#### Exercise details
Restate word for word the lines of the records below, starting at the line that contains "none -> <div>" and ending at the line that contains "choose the correct", with both of those lines included and nothing else.

#### Extracted records
"""

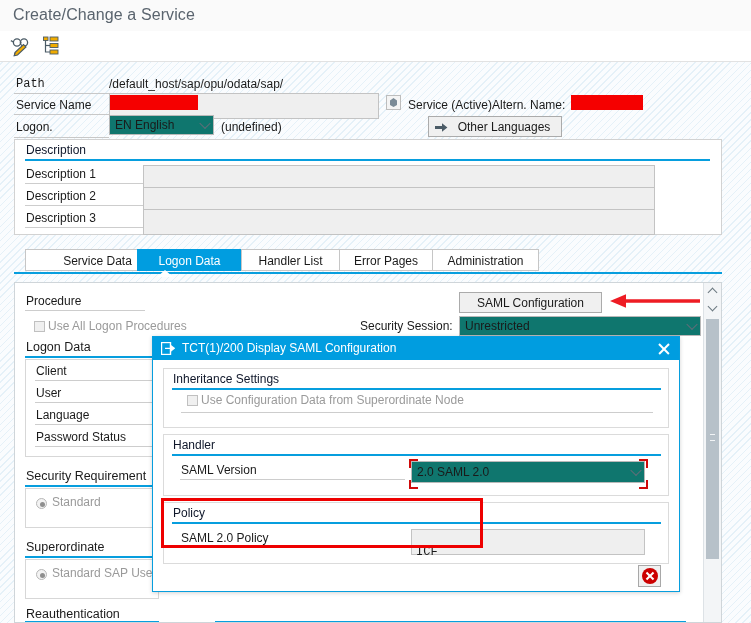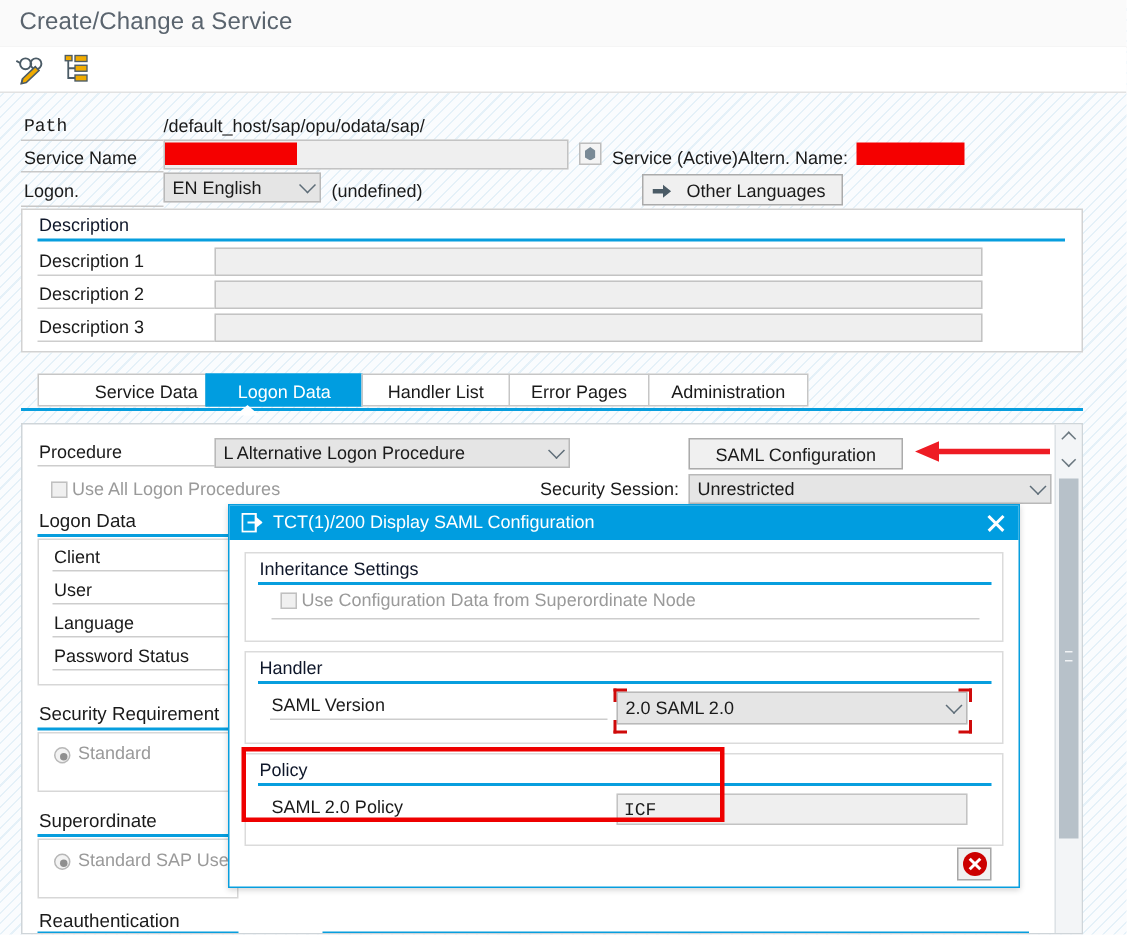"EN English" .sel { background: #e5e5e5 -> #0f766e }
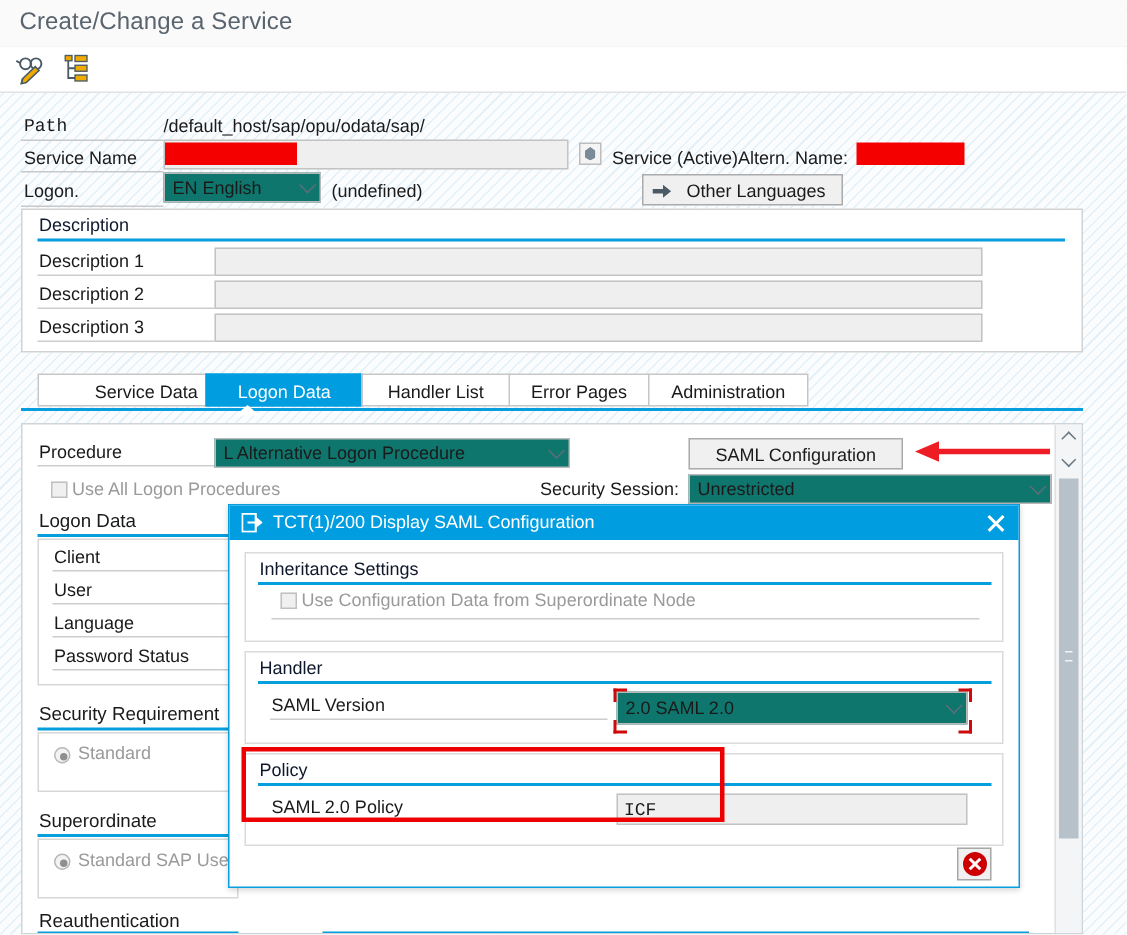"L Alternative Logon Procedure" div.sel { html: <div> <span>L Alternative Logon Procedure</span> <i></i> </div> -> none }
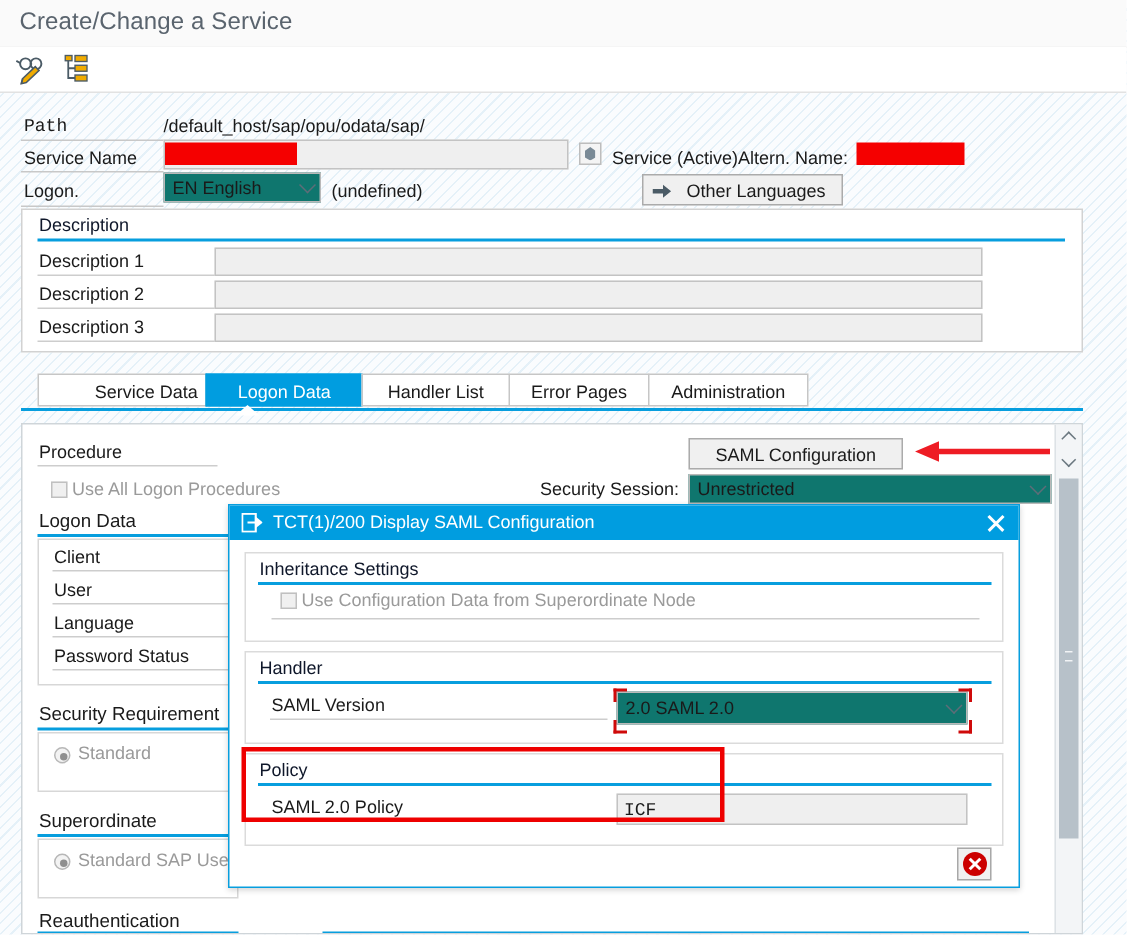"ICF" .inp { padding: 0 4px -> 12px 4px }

"""
"""

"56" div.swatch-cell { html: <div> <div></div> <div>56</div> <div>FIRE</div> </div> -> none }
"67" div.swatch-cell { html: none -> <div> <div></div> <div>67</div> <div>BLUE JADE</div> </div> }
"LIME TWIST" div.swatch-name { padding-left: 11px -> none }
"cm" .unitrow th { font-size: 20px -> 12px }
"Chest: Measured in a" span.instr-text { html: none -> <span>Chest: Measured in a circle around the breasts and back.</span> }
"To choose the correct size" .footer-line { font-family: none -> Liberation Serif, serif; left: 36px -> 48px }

"""

#### Solved problem
"67" div.swatch-cell { html: none -> <div> <div></div> <div>67</div> <div>BLUE JADE</div> </div> }
"LIME TWIST" div.swatch-name { padding-left: 11px -> none }
"cm" .unitrow th { font-size: 20px -> 12px }
"Chest: Measured in a" span.instr-text { html: none -> <span>Chest: Measured in a circle around the breasts and back.</span> }
"To choose the correct size" .footer-line { font-family: none -> Liberation Serif, serif; left: 36px -> 48px }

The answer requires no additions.